(Beginning of Given data)
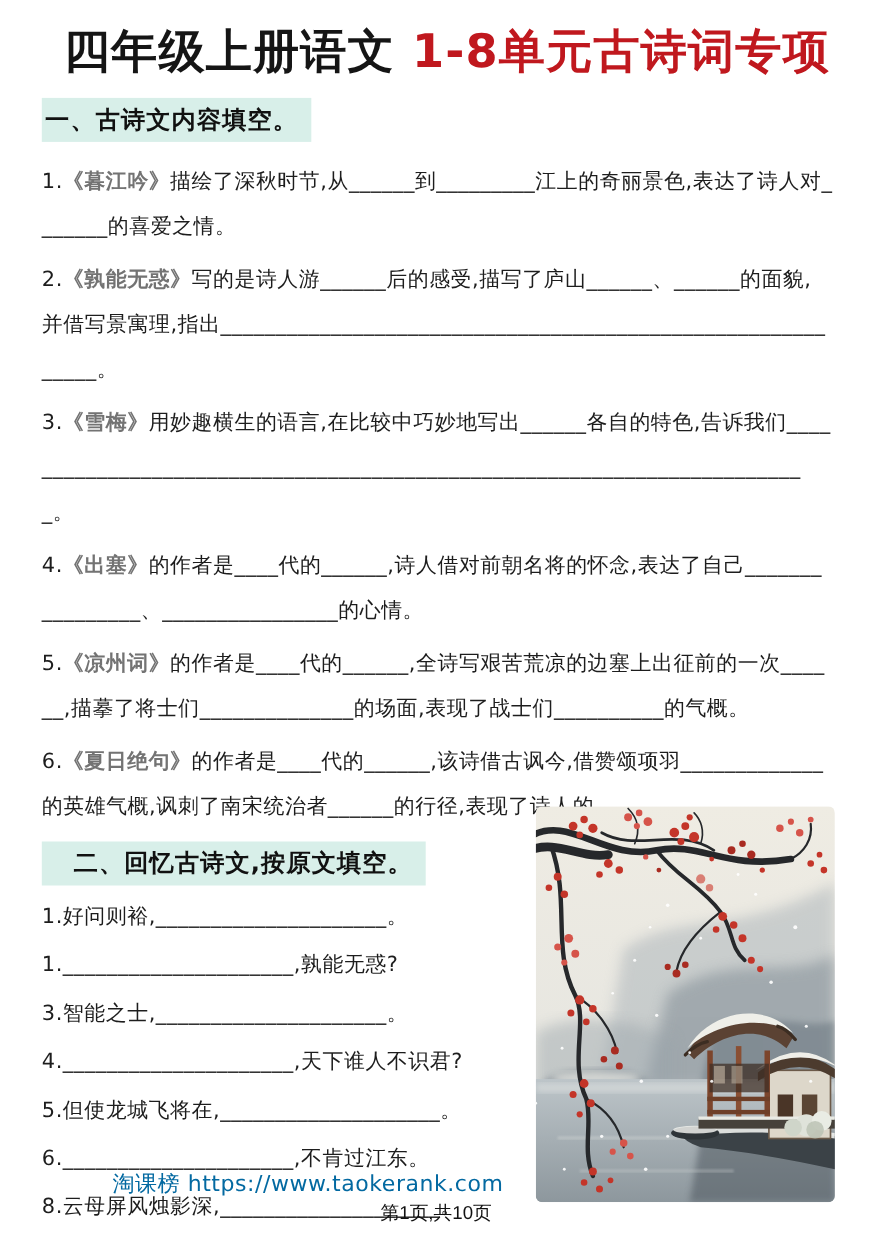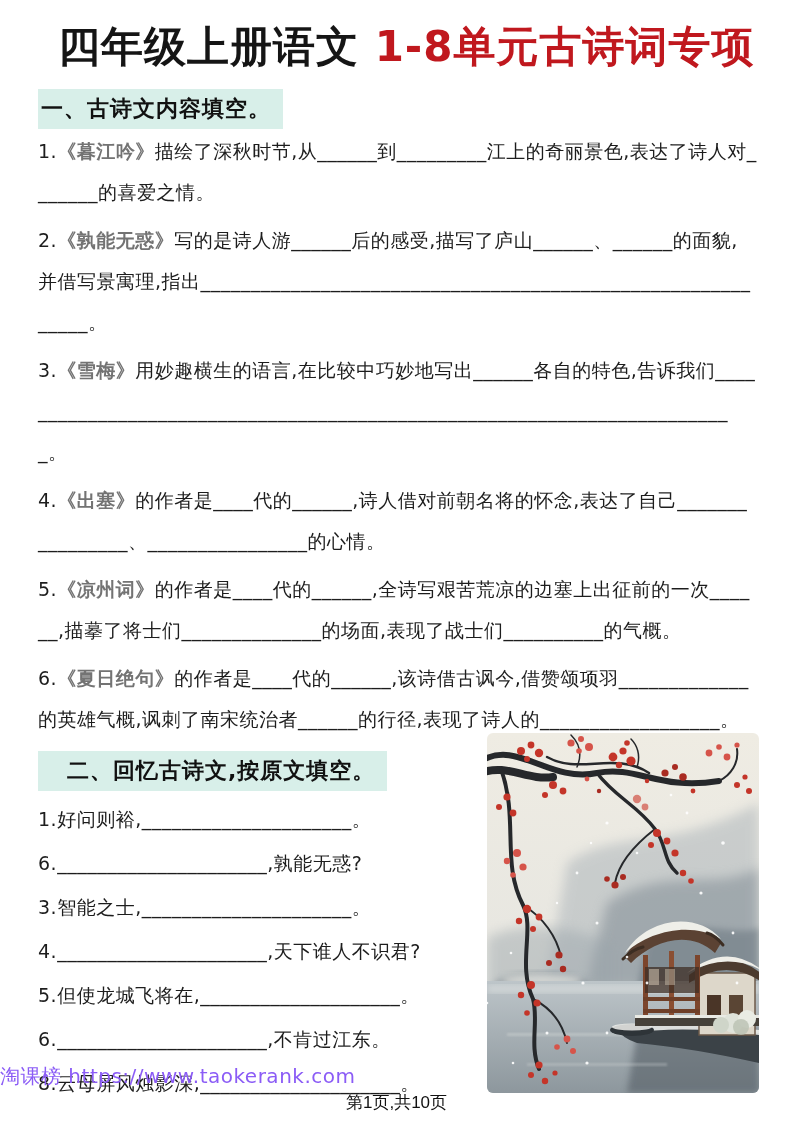--- a/index.html
+++ b/index.html
@@ -21,7 +21,7 @@
 
   .sec-heading {
     display:inline-block;
-    margin-top:14px; margin-bottom:2px;
+    margin-top:14px; margin-bottom:16px;
     padding:5px 12px 5px 3px;
     background:#d8efe9;
     font-size:22px; font-weight:bold; color:#111;

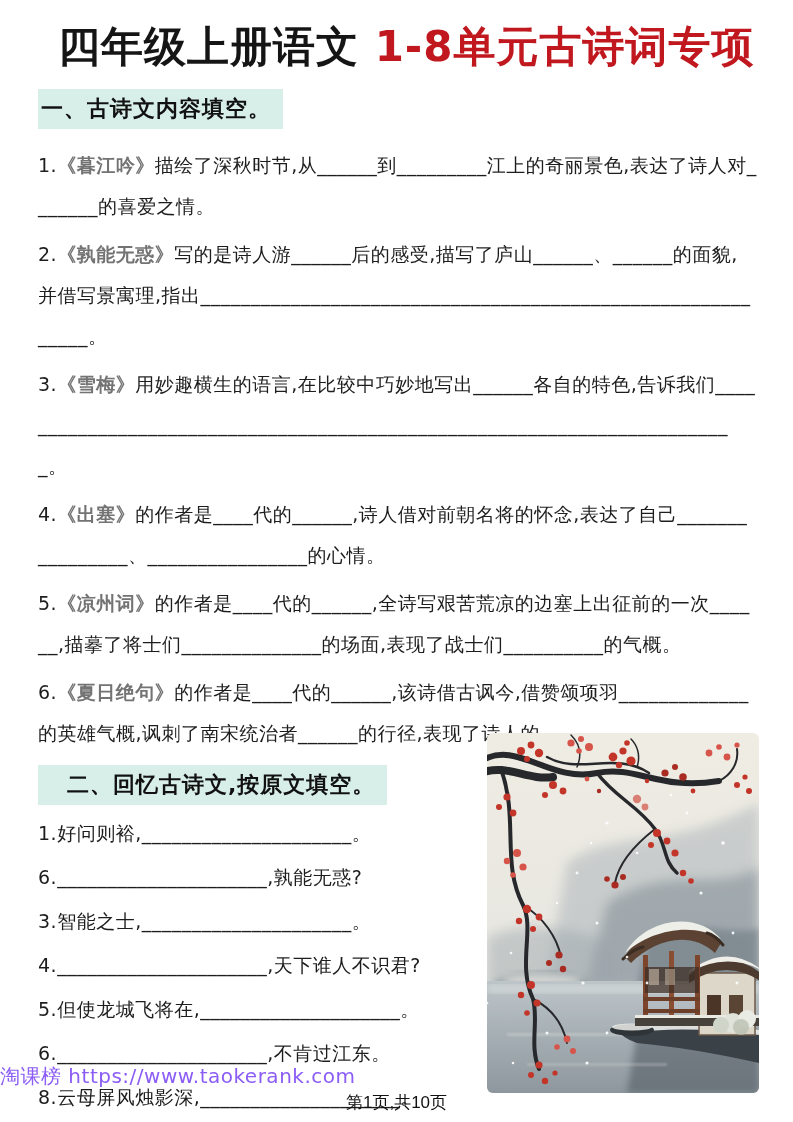--- a/index.html
+++ b/index.html
@@ -104,7 +104,7 @@
         <div class="sec-heading">二、回忆古诗文,按原文填空。</div>
       </div>
       <div class="recall-item">1.好问则裕,_____________________。</div>
-      <div class="recall-item">6._____________________,孰能无惑?</div>
+      <div class="recall-item">1._____________________,孰能无惑?</div>
       <div class="recall-item">3.智能之士,_____________________。</div>
       <div class="recall-item">4._____________________,天下谁人不识君?</div>
       <div class="recall-item">5.但使龙城飞将在,____________________。</div>

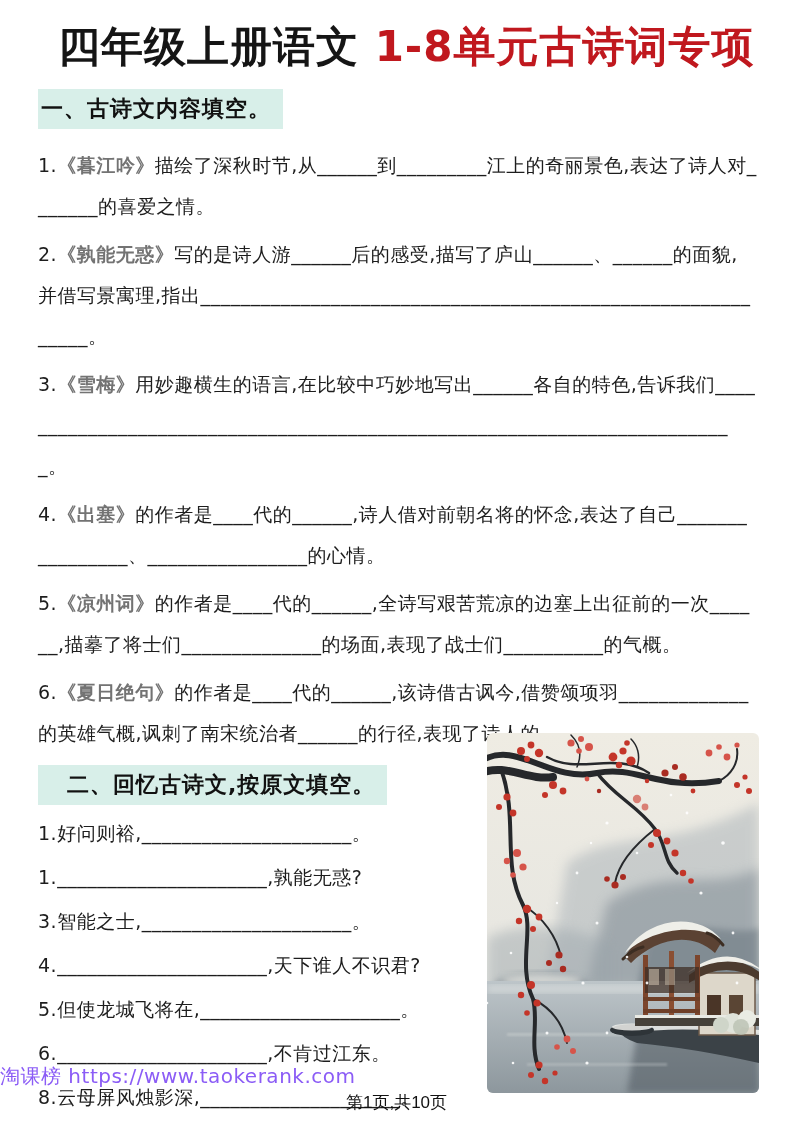--- a/index.html
+++ b/index.html
@@ -60,9 +60,9 @@
   .watermark {
     position:absolute;
     left:0; top:1063px; width:560px;
-    text-align:left;
+    text-align:center;
     font-size:20px;
-    color:#8b5cf6;
+    color:#0369a1;
     letter-spacing:0.5px;
     pointer-events:none;
   }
(End of Given data)
▶ What the task requires
Output each record above word for word, leaving out images.

▶ Solution to this problem
--- a/index.html
+++ b/index.html
@@ -21,7 +21,7 @@
 
   .sec-heading {
     display:inline-block;
-    margin-top:14px; margin-bottom:2px;
+    margin-top:14px; margin-bottom:16px;
     padding:5px 12px 5px 3px;
     background:#d8efe9;
     font-size:22px; font-weight:bold; color:#111;

--- a/index.html
+++ b/index.html
@@ -104,7 +104,7 @@
         <div class="sec-heading">二、回忆古诗文,按原文填空。</div>
       </div>
       <div class="recall-item">1.好问则裕,_____________________。</div>
-      <div class="recall-item">6._____________________,孰能无惑?</div>
+      <div class="recall-item">1._____________________,孰能无惑?</div>
       <div class="recall-item">3.智能之士,_____________________。</div>
       <div class="recall-item">4._____________________,天下谁人不识君?</div>
       <div class="recall-item">5.但使龙城飞将在,____________________。</div>

--- a/index.html
+++ b/index.html
@@ -60,9 +60,9 @@
   .watermark {
     position:absolute;
     left:0; top:1063px; width:560px;
-    text-align:left;
+    text-align:center;
     font-size:20px;
-    color:#8b5cf6;
+    color:#0369a1;
     letter-spacing:0.5px;
     pointer-events:none;
   }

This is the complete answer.